I am not an American citizen. I live far away. However American politics ultimately affects me along with everyone else on the planet. So I watch whats going on from the outside and am often very puzzled with what I see.

In my opinion the OccupyWallStreet movement is well overdue. And I’m hoping it can bring about much needed change. I also appreciate people within the movement who say it’s not about right wing or left wing leanings – its about the 99% versus the 1%.

Whether you agree with the Occupy movement or not is up to you. But what I can’t understand is how any US citizen that believes in the Occupy movement can continue to vote Republican. The single most obvious and practical step to level the playing fields between the 99% and the 1% is to tax the 1% more.  Always has been. It’s not rocket science.

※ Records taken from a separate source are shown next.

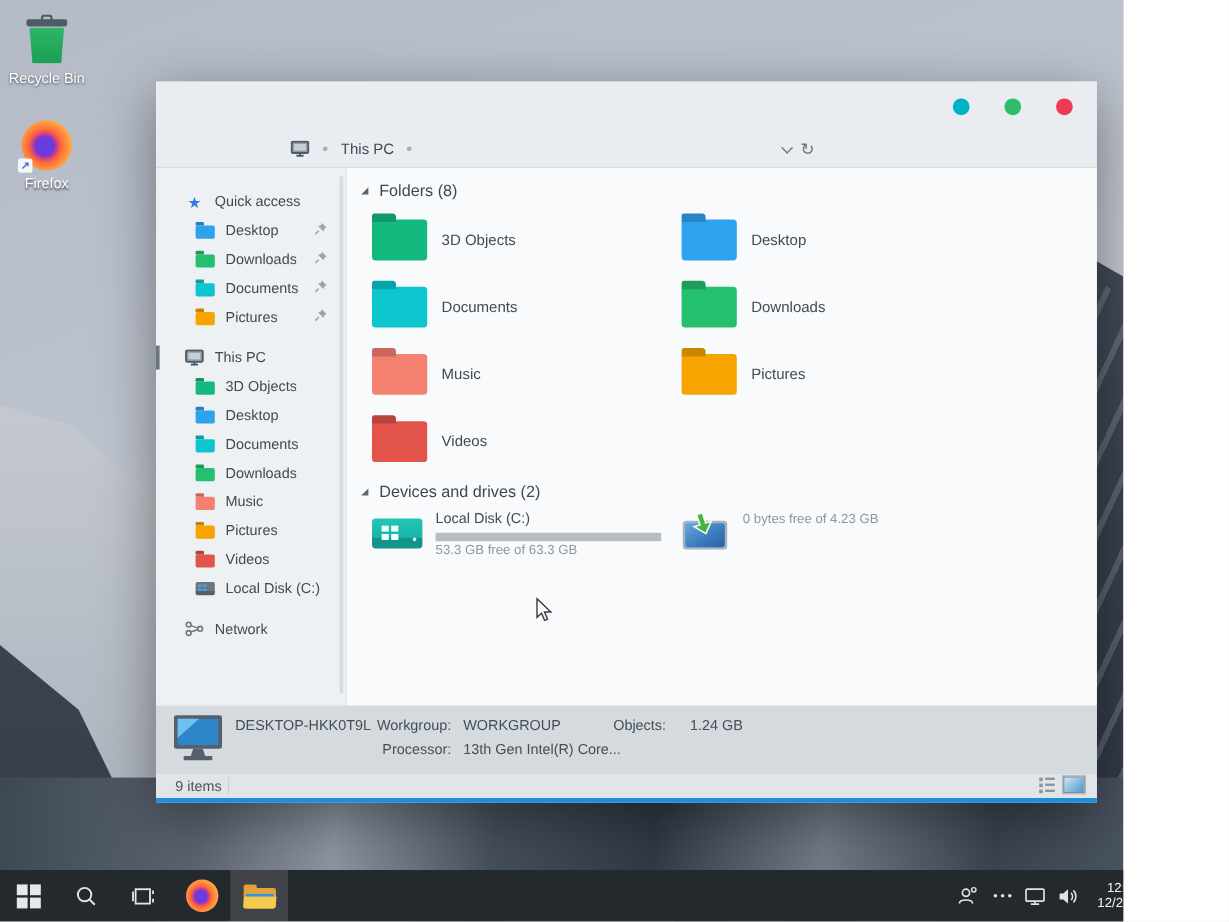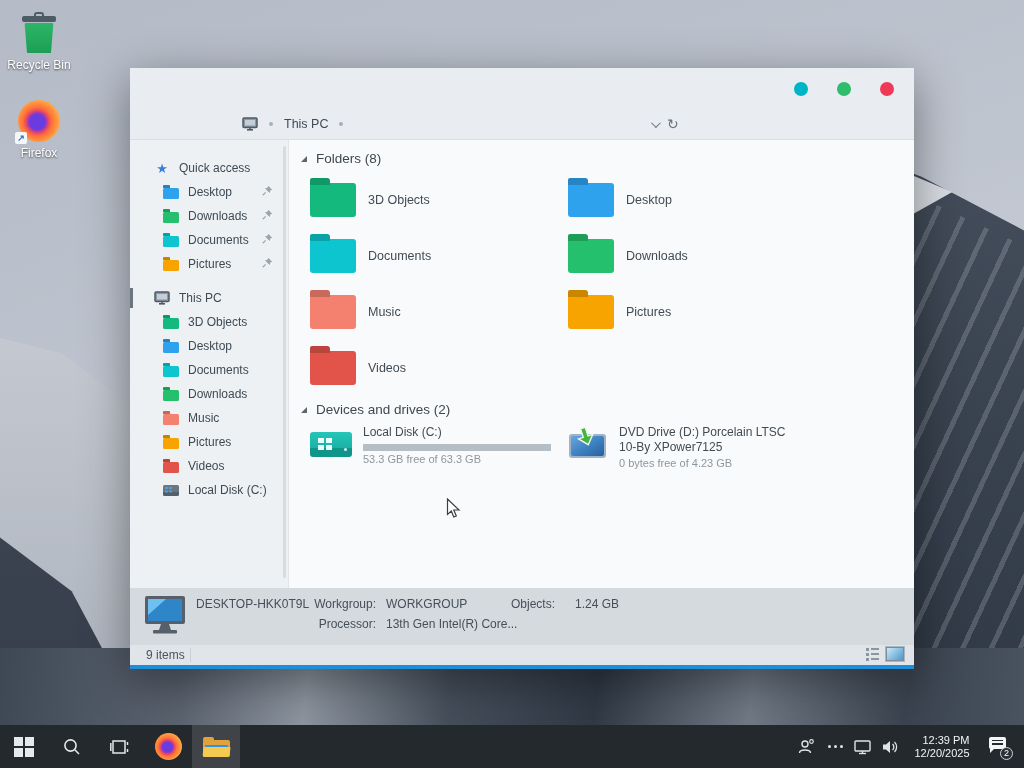"Recycle Bin" #stage { width: 1024px -> 936px }
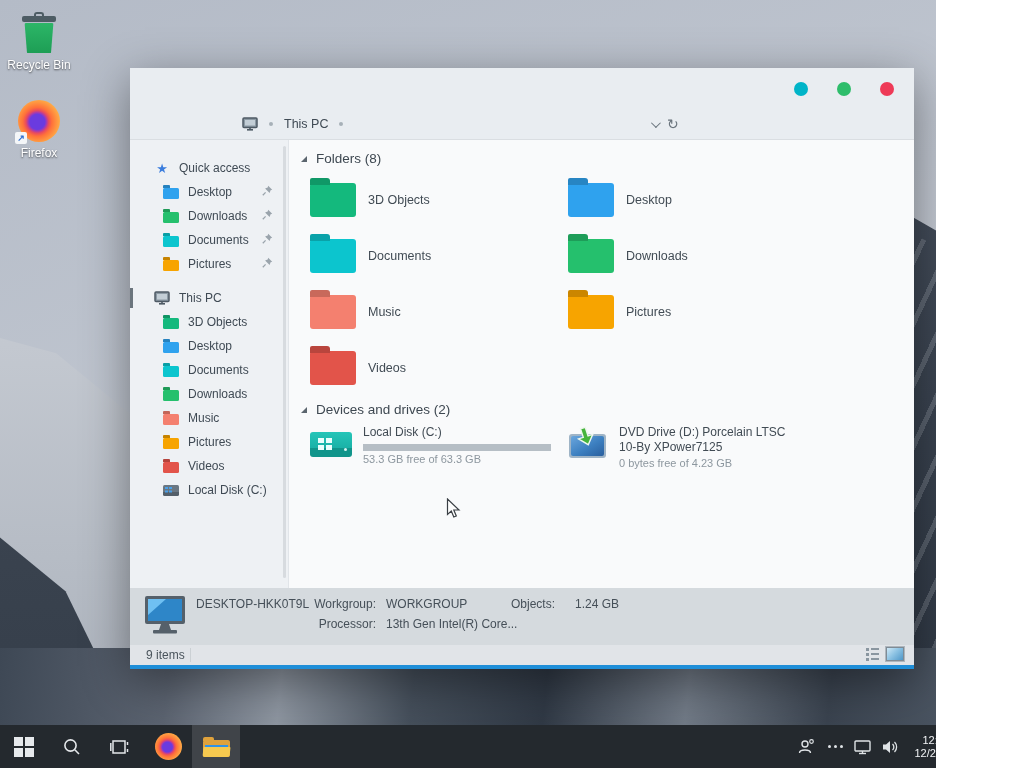"DVD Drive (D:) Porcelain LTSC" span.dev-name { html: <span>DVD Drive (D:) Porcelain LTSC 10-By XPower7125</span> -> none }
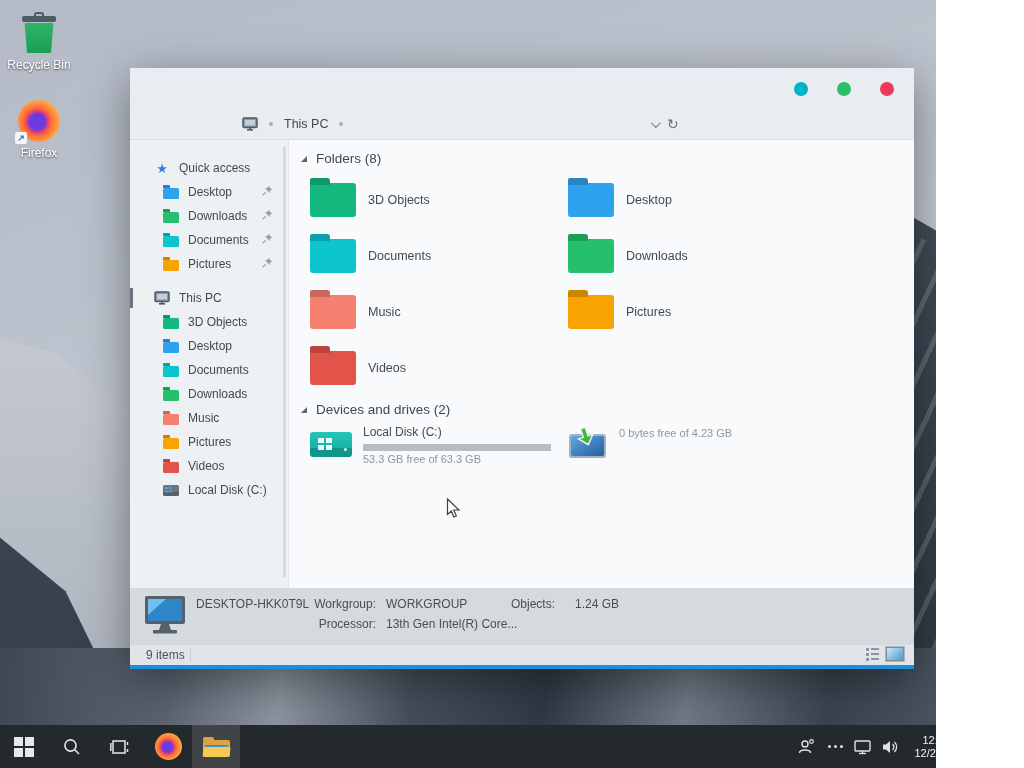"Network" div.s-row { html: none -> <div> <span> <svg> <circle></circle> <circle></circle> <circle></circle> <line></line> <line></line> </svg> </span> <span>Network</span> </div> }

Only a short while ago, however, I watched as the US government came up with solutions to reign in its massive deficit. Amongst the Democrats proposals was higher taxes on the rich.  But the Republicans would have nothing of it. So vehemently were they opposed to higher taxes on the rich, that they held Obama over a barrel until the last minute – effectively sabotaging the country’s credit rating in the process.

No wonder then that the big Banksters (the ones who caused the mess in the first place) would love for the Republicans to win. Just look at who is funding the leading Republican candidates – Mitt Romney’s -campaign and you will see that it is basically bought and paid-for by the Big Banks.

I’m also aware that the Democrats haven’t done enough to reign in the banks.  But when you put the two parties side to side its clear who the better of the two is in this regard.

So it is all good and dandy that anybody can support the Occupy movement – but please American Occupiers, next time you vote, please “OccupyYourBrains” first.  Your votes do count you know…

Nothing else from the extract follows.